Je finis de lire le texte d’Anne Akrich, Le Sexe des femmes (Gallimard). C’est un pamphlet qui n’est pas fait pour nous rassurer. Mais, peut-être pour montrer qu’elle a de l’humour et reste donc une personne fréquentable, elle s’amuse à dresser le tableau de ce que l’on peut dire et de ce qu’on ne peut pas dire. Exemples :
Une femme ne dit pas : « J’adore baiser, je pourrais consacrer ma vie à sucer des fagots de bites », elle dit : « Il m’arrive d’être voluptueuse quand j’ai des sentiments forts pour une personne. »
Une femme ne dit pas non plus : « Je veux un enfant quoi qu’il en coûte car ma fertilité baisse de jour en jour », elle dit : « Je n’avais jamais eu envie d’avoir un enfant avant de te connaître. »
Un homme ne dit pas : « Je regrette », il dit : « Tu l’as bien mérité. »
Il ne dit pas non plus : « Tu m’as tant manqué », mais « Je savais que tu m’attendais. »

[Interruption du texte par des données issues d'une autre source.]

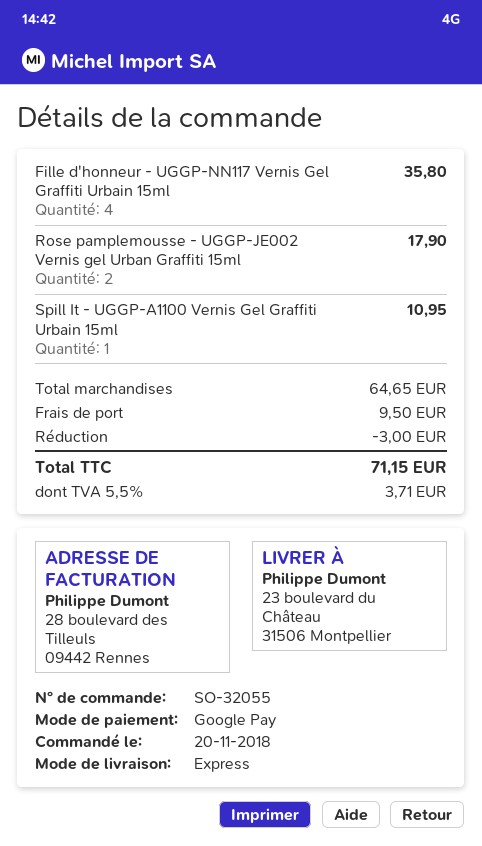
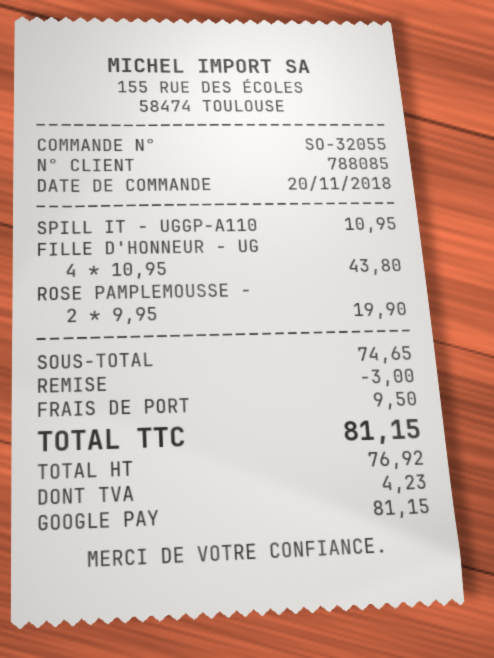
Fille d'honneur - UGGP-NN117 Vernis Gel Graffiti Urbain 15ml: 4 for 35.80 -> 4 for 43.80
Rose pamplemousse - UGGP-JE002 Vernis gel Urban Graffiti 15ml: 2 for 17.90 -> 2 for 19.90
subtotal: 64.65 -> 74.65
tax: 3.71 -> 4.23
total: 71.15 -> 81.15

Vous rigolerez moins avec le reste du bouquin. Quand je dis vous, c’est vous les femmes, vous les hommes, même les trans en prennent plein la tronche. Ça n’est pas un bouquin sociologique, ou alors par mégarde. Et quand les mots dépassent sa pensée, d’une pirouette, elle redevient une femme de lettres.
Des souvenirs qui piquent les yeux
Les femmes d’aujourd’hui sont-elles aussi révoltées que les beurs des années 1980 ? Pour le savoir, je me suis abonné à Disney+ pour regarder la mini-série Oussekine, d’Antoine Chevrollier. J’irai voir le film Nos Frangins, réalisé sur le même sujet par Rachid Bouchareb, projeté au festival de Cannes (sélection officielle) comme je l’avais fait avec les deux biopics sur Yves Saint-Laurent. Histoire de goûter à la déraison des comparaisons.
La série de Chevrollier relance la question des larmes au cinéma : où les mettre, comment les cacher, les essuyer discrètement ? Les salles de cinéma sont tellement vides ces temps-ci que ça ne pose pas trop de problèmes, mais de là à sortir mon mouchoir, j’ai ma fierté.
Avec l’âge, je suis devenu plus sentimental. Pas seulement au cinéma. Il y a certains souvenirs, dans les dîners, que je n’arrive plus à évoquer sans que ça me pique les yeux, et parfois ça coule. Les faits sont les mêmes, pourtant, et la plupart des convives les connaissent, car je radote, mais le nom de Neuengamme devient de plus en plus difficile à passer à travers le chas de ma gorge. La sagesse supposée de la vieillesse devrait m’aider à relativiser : « C’est du passé, tout ça ! » Est-ce que je tiens moins bien l’alcool ? En tout cas c’est gênant, c’est même inconvenant, car les larmes ne garantissent en rien la qualité d’une oeuvre, or dans le cas de cette série sur Malik Oussekine, elles auraient même tendance à la déprécier tant leurs auteurs ont abusé de leur pouvoir. Car c’en est un. Le talent de faire rire et celui de faire pleurer peuvent même exercer une forme de censure ou d’inhibition du sens critique. Le mélo, c’est l’opium des spectateurs.
Entre le film d’Antoine Chevrollier et le texte d’Anne Akrich, on a le choix : s’indigner devant tant d’injustice ou s’interroger sur le sexe des femmes.